Journal

Contemplative Life

The Joy of Being a Pencil

This past weekend a young woman came to Corhaven to talk about Mother Teresa.  A freshman in high school, she’s working on a year long research project and had heard that Tara and I had met her. It’s true. I met Mother Teresa in 1995 when I spent a month in Calcutta (now Kolkata) at the Home for the Dying.  Tara was discipled by her for several months that same year.   Both of us were profoundly changed by our encounters with Blessed Teresa of Calcutta.

Her life and presence and teachings touched Tara and I so deeply.  Reflecting on it, I realize that there are a few quotes from her that have stayed with me and really been a guide and a goad on my own spiritual quest, and at times, supreme comfort.  Here’s a few and then I want to drill down on one, and offer my best talk I ever gave on Mother Teresa.

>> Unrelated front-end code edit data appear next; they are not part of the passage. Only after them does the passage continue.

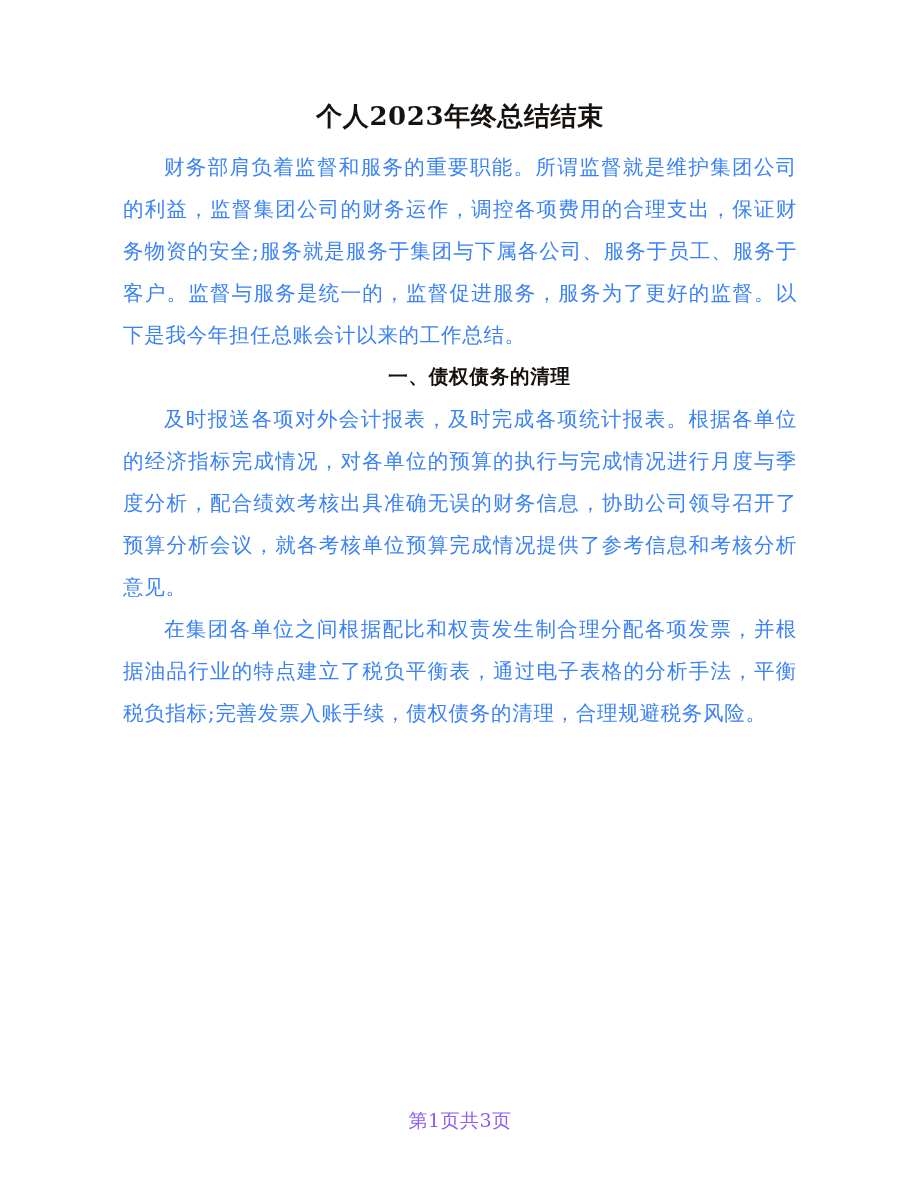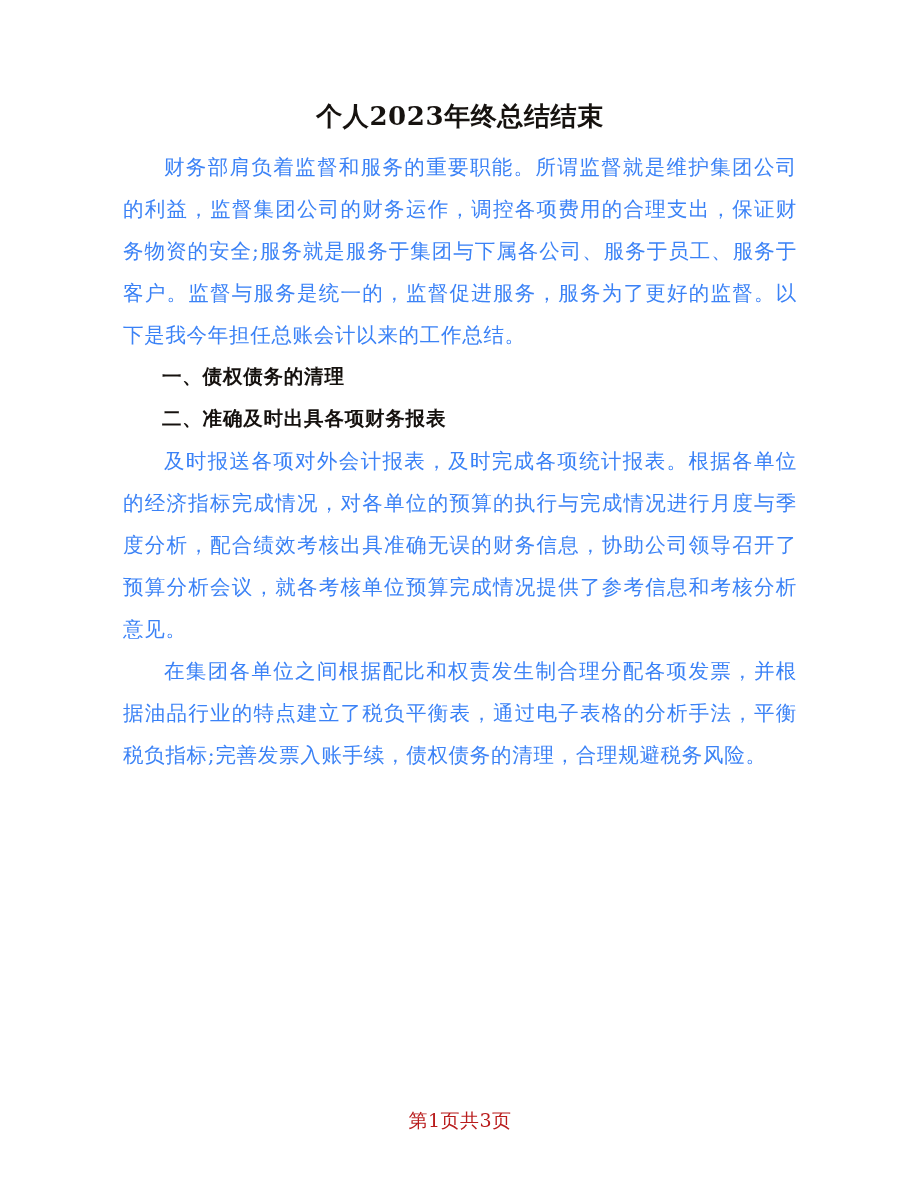"一、债权债务的清理" .section-heading { text-align: none -> center }
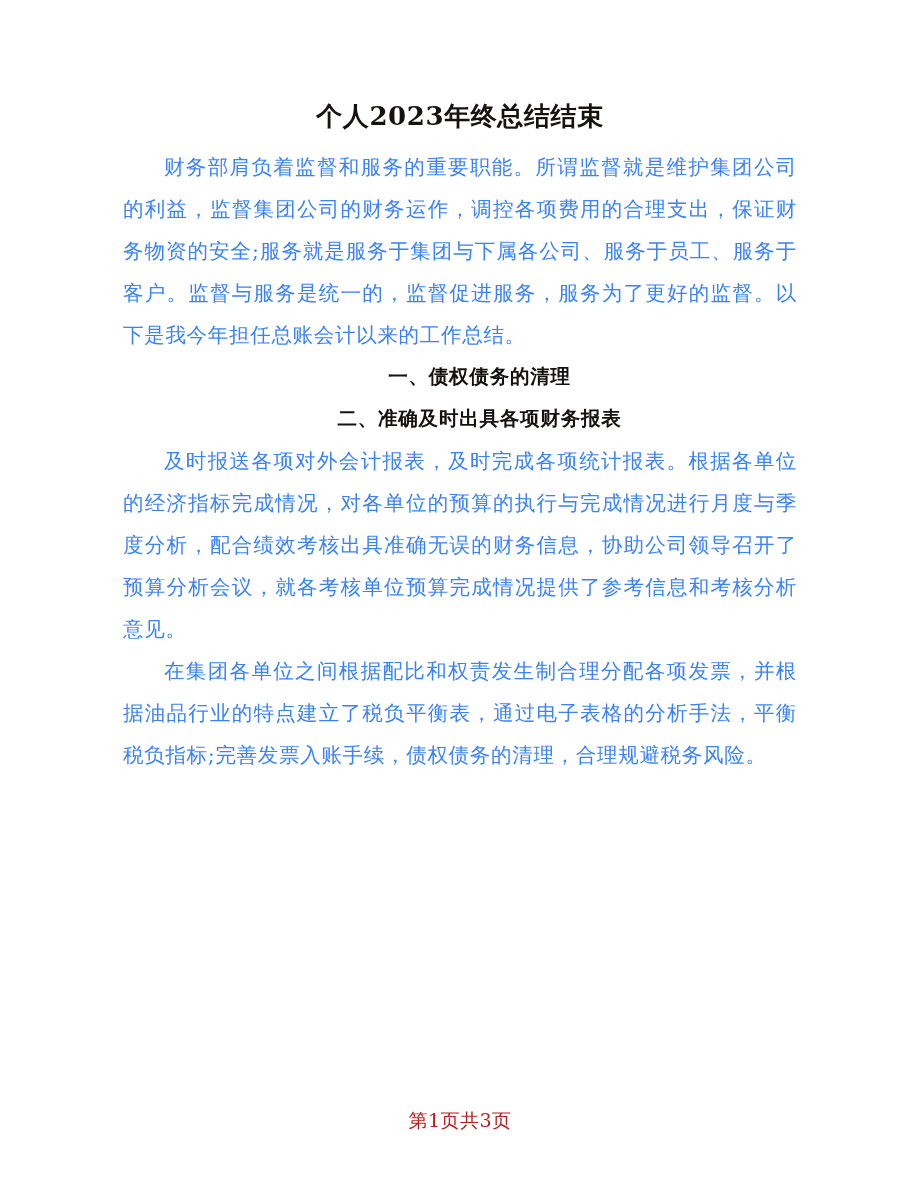"二、准确及时出具各项财务报表" p.section-heading { html: <p>二、准确及时出具各项财务报表</p> -> none }
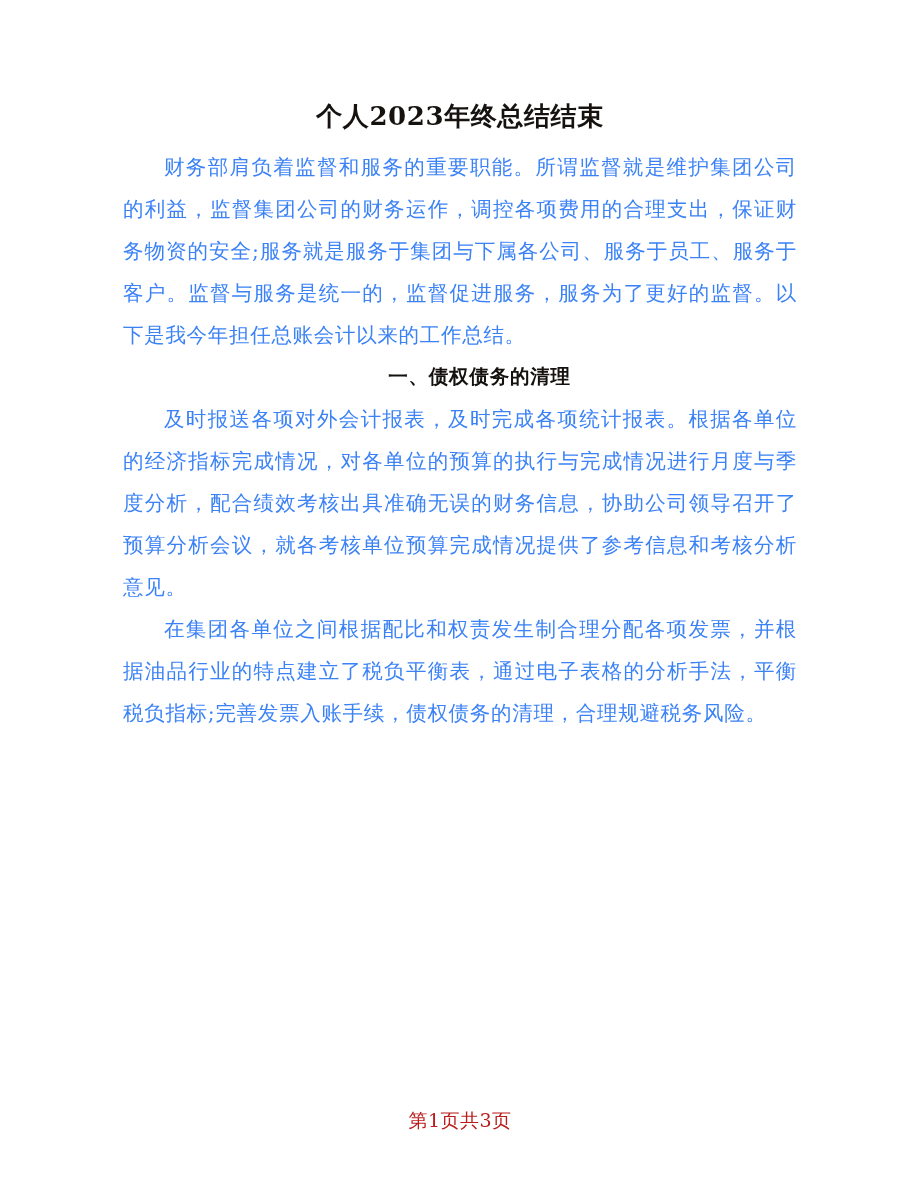"第1页共3页" .footer { color: #b91c1c -> #8b5cf6 }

  • “If we have been created in the image of God, then we have been created to love, because God is love.”
  • “We can do no great things, only small things with great love.”
  • “If I can give you any advice, I beg you to get closer to the Eucharist”
  • “Today God loves the world so much that He gives you, He gives me, to love the world, to be His love, His compassion… You and I must let Him live in us and through us to the world.”
  • “We are not social workers. We may be doing social work in the eyes of some people, but we must be contemplatives in the heart of the world.”
  • “God has not called me to be successful. He has called me to be faithful.”

I’ve mulled over each of these insights so many times, and so many others as well.  She had a knack for saying really really True things really really simply.  I think that the deeper we understand and can live what she was getting at in her insights, the easier life becomes and we experience a sense of relief and even liberation.

She used a simple image to describer her deepest desire and also her truest understanding of her work.  “I’m like a little pencil in His hand. That’s all. He does the thinking. He does the writing. The pencil has nothing to do it. The pencil has only to be allowed to be used.”

It’s a very simple and very powerful way to approach our lives and ministry.  We so often want to so something great for God, and that’s good.  But too often we confuse what we think would be great with the way the God is actually using us or would want to.

In fact, God knows best how to use our lives in God’s Kingdom and for his purposes, so ours is to simply to receive each day as the way that God wants to use us each day, in every circumstance.  Ours is not to tell God what picture he should be painting with our lives. Ours is to say a humble and loving “Yes” to however it is that he is in fact using us, trusting that he knows how to paint and that the entire canvas is in fact his and he knows what he’s doing, even when its hard for us to see or we wish he was using different brush strokes.

When we do this, we can cease strategizing how to do something great for God, and simply let him use us to do something great for him, on God’s terms, not ours.  And God knows better than us.  (This is wonderfully captured in Psalm 131)

So here’s to another day, and a whole life, of letting God draw the his grand picture with each of us, his little pencils, and each of us, an indispensable line in that drawing!

PS:   Several years ago, I spoke at The Falls Church Anglican on how Mother Teresa is a model of spiritual maturity.   It was for me a profound opportunity to offer a testimony of personal gratitude to her and also interpret her famous darkness.  It was a rare occasion when I choked up in a talk, and it’s here.   Also, in this remarkable interview in Time magazine, you can really get a flavor of how Mother Teresa talked with a treasure trove of what she said and said often.  If this piece can get in our bones by sustained reflection, it’ll do us all some real good, and the world too.